Bardem - Um filme que parece tão duro, em teoria, foi rodado com grande tranqüilidade, um dos pouquíssimos em que senti uma sensação profunda de bem-estar, segurança, proteção e comunhão. Ditas assim, essas coisas soam pueris, mas é verdade.

Amenábar - A sombra de Ramón planava pelo estúdio.

Bardem - Quando os egos se manifestavam, na filmagem, ele falava comigo, e eu o consultava. Quando você deseja do fundo do coração entrar em um personagem dessas dimensões, necessariamente passa por uma mudança. O personagem dirigiu minha vontade e meu trabalho por três meses. Deu-me sua idéia da morte, sua idéia da dor.

Amenábar - Muitos elementos que enriquecem bastante o filme estão relacionados exatamente com o grande amor que Ramón sentia pela vida.

Bardem - Há quem possa entender que o filme é uma defesa de um homem que punha a morte acima da vida. Mas não é verdade. Ele advoga uma vida muito mais sã e digna do que aquela que vive. Quando Ramón defende a idéia de morte, é fato que tem um objetivo. E creio que ele tenha agido com uma fé tão corajosa e tão respeitável quanto a daqueles que defendem a vida pelo simples direito de existir.
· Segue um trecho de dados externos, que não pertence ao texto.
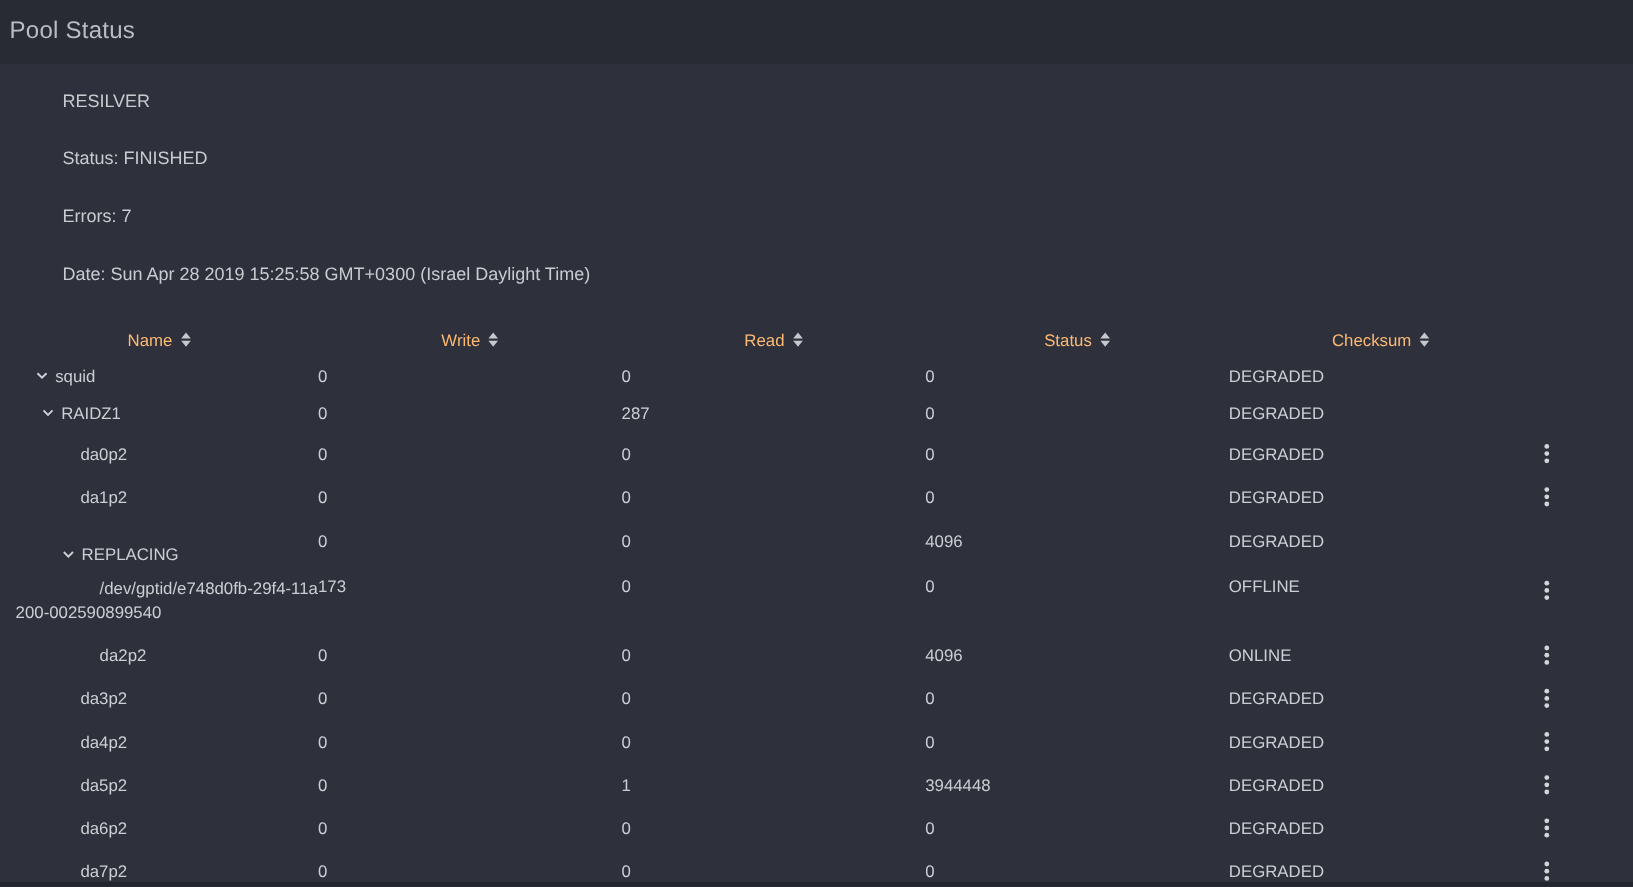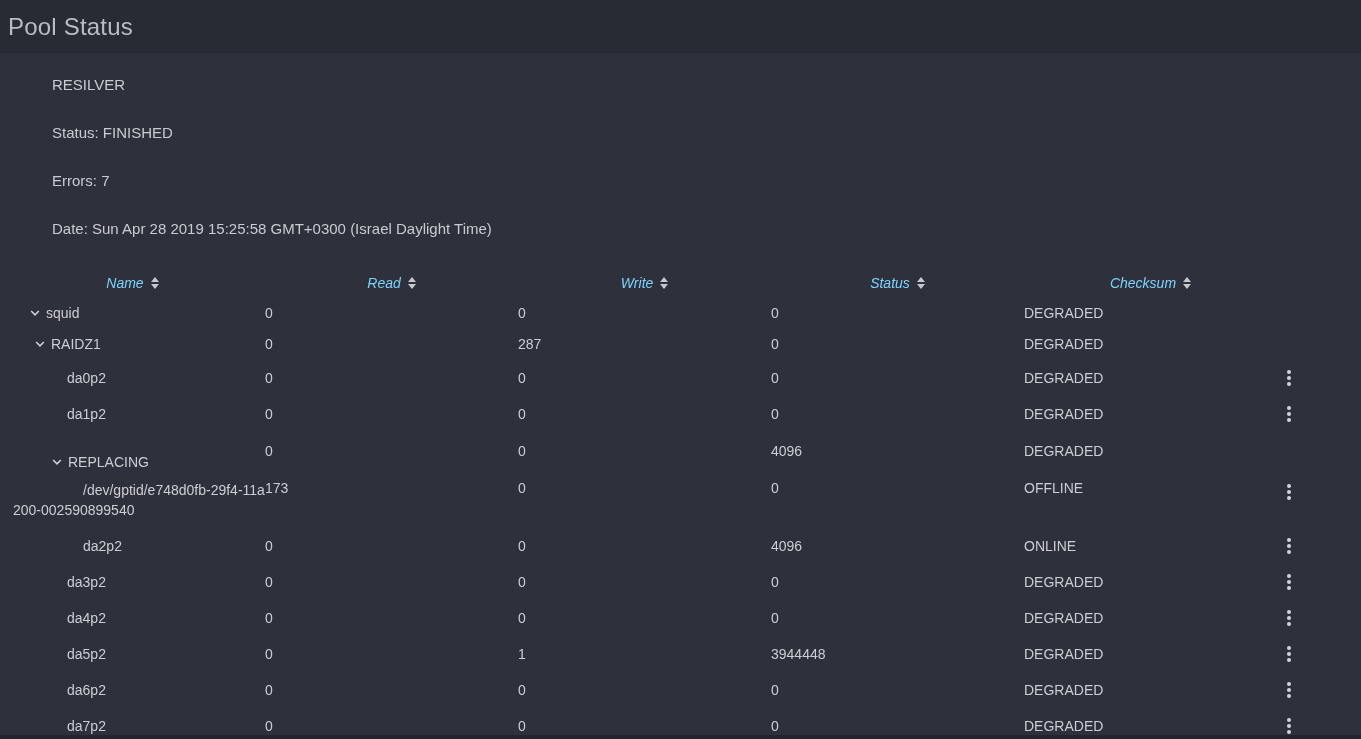--- a/index.html
+++ b/index.html
@@ -19,7 +19,7 @@
     padding-left: 8px;
   }
   .page-title {
-    font-size: 24px;
+    font-size: 20px;
     font-weight: 400;
     color: #b9bcc4;
     letter-spacing: .2px;

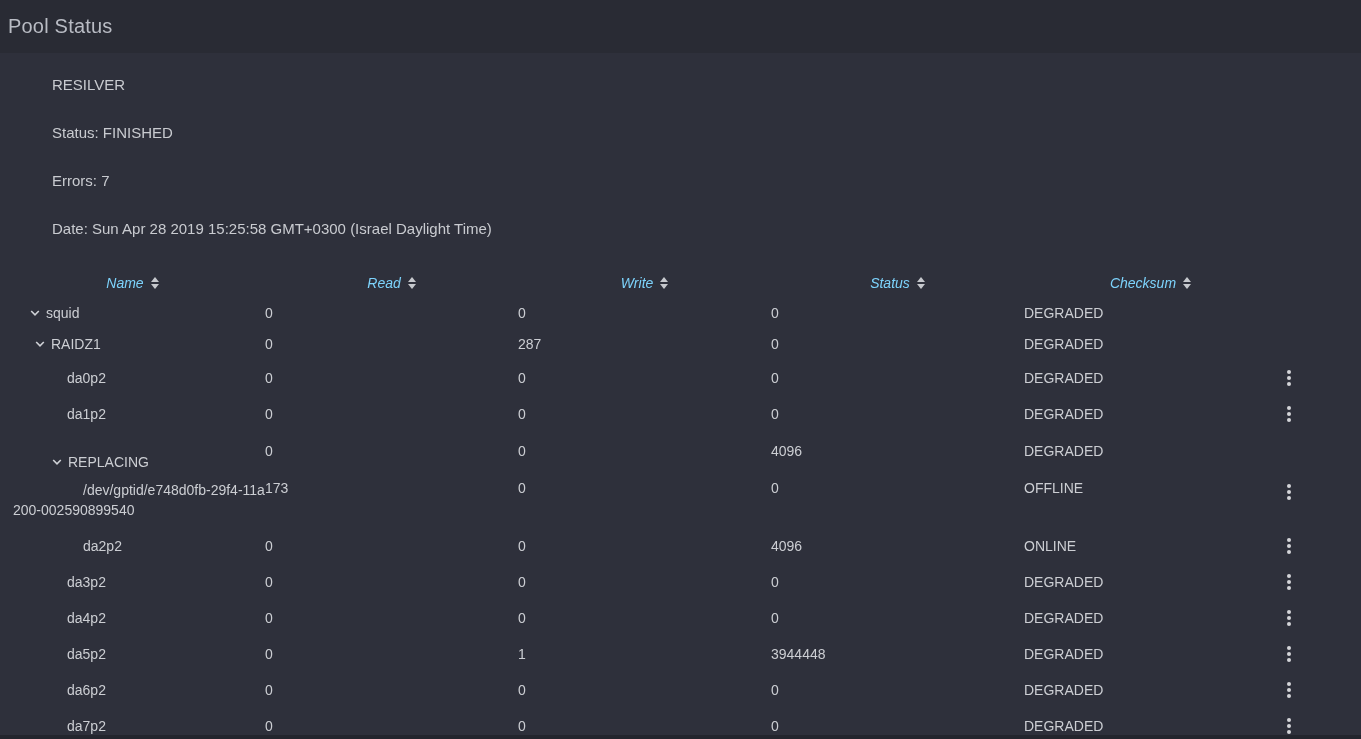--- a/index.html
+++ b/index.html
@@ -45,7 +45,7 @@
     grid-template-columns: 265px 253px 253px 253px 253px 1fr;
     align-items: center;
   }
-  .thead-row { min-height: 30px; color: #7dd3fc; font-style: italic; }
+  .thead-row { min-height: 30px; color: #fdba74; }
   .th {
     display: flex;
     justify-content: center;

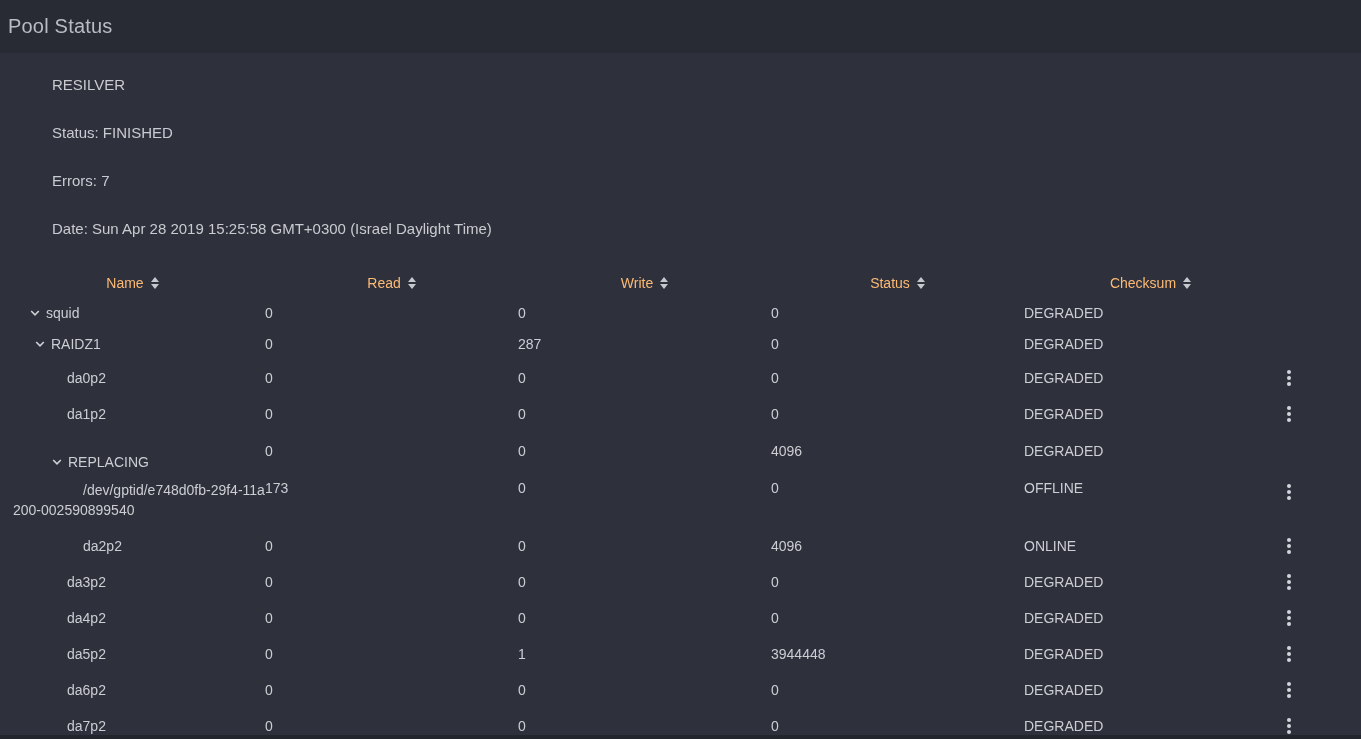--- a/index.html
+++ b/index.html
@@ -133,14 +133,14 @@
           </span>
         </div>
         <div class="th">
+          <span>Write</span>
+          <span class="sort">
+            <b class="up"></b>
+            <b class="dn"></b>
+          </span>
+        </div>
+        <div class="th">
           <span>Read</span>
-          <span class="sort">
-            <b class="up"></b>
-            <b class="dn"></b>
-          </span>
-        </div>
-        <div class="th">
-          <span>Write</span>
           <span class="sort">
             <b class="up"></b>
             <b class="dn"></b>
Amenábar - No filme, tratamos de temas muito delicados. Nunca quisemos que fosse um trabalho sem nuances, o branco de um lado, o preto de outro. Ao defendermos o ponto de vista de Ramón, não queremos silenciar seus opositores. Haverá sempre quem nos julgue ou prejulgue porque lidamos com as razões de Ramón, mas o trabalho é sempre respeitoso para com aqueles que desejam continuar vivendo, alguns nas mesmas circunstâncias que o personagem. No fundo, o filme trata da liberdade, da liberdade de escolher. Não é algo contagioso; se esse senhor prefere partir, que esteja livre para isso.

Bardem - Ele continua capaz de desfrutar a vida não como uma pessoa qualquer, mas de maneira profunda, muito mais complexa que a maioria dos mortais. Falamos de alguém que debateu consigo mesmo durante mais de 28 anos. Alguém que primeiro deu a volta ao mundo e que a seguir se viu forçado à imobilidade. Isso dá ao personagem muito mais poder para dizer o que quer.

Amenábar - Há algo de apaixonante na família de Ramón. O irmão é quem mais se opõe à sua morte, mas na discussão fica claro que ele e a família viveram presos durante anos, como escravos daquele homem.

Bardem - Há um sacrifício real, mas também um ato de amor voluntário. Uma troca enriquecedora de experiências. E aí surge o conflito, duas vontades que se chocam.
Um dos trabalhos diários que Ramón fazia era controlar sua emoção. Porque, se deixava que esta o escravizasse, perdia o controle intelectual. Todas as emoções de Ramón passam pelo intelecto, e quando alguma coisa transborda, ele sente medo. Era importante deixar isso claro, porque eu funciono de maneira oposta, sempre me deixo levar pelo impulso. Quando Alejandro me propôs o personagem, disse que me cairia bem, por eu ser o oposto de Ramón. De toda forma, apesar de sua imobilidade, ele tem um grande poder, sua inteligência e força de vontade o tornam forte e criam espaço ao seu redor. Está reduzido à condição de um busto, mas é muito forte e acaba conseguindo seus propósitos.